WHAT NEEDS TO BE DONE:
The stretch wanted below opens at the line containing "[111,148,190,163] Windows; ->" and closes at the line containing "(108, 217) none". Please return it exactly, with no other lines.

Version difference data:
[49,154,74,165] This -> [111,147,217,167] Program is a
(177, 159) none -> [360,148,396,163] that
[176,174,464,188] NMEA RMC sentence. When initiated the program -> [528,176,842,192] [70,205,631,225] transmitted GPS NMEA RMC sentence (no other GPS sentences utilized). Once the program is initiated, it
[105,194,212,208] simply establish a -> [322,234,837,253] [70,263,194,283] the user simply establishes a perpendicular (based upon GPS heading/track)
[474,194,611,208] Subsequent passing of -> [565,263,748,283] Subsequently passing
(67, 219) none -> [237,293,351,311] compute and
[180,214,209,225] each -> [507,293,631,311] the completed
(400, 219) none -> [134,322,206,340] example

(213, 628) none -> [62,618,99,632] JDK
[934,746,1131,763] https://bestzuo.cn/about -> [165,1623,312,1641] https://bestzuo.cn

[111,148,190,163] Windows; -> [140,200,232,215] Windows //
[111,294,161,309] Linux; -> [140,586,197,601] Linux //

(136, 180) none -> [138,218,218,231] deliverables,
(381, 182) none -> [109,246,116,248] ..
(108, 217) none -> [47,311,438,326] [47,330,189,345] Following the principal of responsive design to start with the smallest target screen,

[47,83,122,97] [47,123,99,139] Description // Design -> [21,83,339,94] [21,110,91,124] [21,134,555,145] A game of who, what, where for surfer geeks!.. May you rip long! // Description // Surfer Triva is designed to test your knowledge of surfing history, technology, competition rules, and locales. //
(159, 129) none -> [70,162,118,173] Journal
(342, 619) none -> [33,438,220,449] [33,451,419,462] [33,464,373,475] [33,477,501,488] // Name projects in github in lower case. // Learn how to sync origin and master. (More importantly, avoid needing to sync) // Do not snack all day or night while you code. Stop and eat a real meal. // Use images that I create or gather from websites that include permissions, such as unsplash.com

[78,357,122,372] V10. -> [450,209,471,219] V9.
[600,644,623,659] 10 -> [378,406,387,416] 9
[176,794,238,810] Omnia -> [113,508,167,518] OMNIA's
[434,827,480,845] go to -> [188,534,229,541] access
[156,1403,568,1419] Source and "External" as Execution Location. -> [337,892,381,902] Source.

RESPONSE:
[111,148,190,163] Windows; -> [140,200,232,215] Windows //
[111,294,161,309] Linux; -> [140,586,197,601] Linux //

(136, 180) none -> [138,218,218,231] deliverables,
(381, 182) none -> [109,246,116,248] ..
(108, 217) none -> [47,311,438,326] [47,330,189,345] Following the principal of responsive design to start with the smallest target screen,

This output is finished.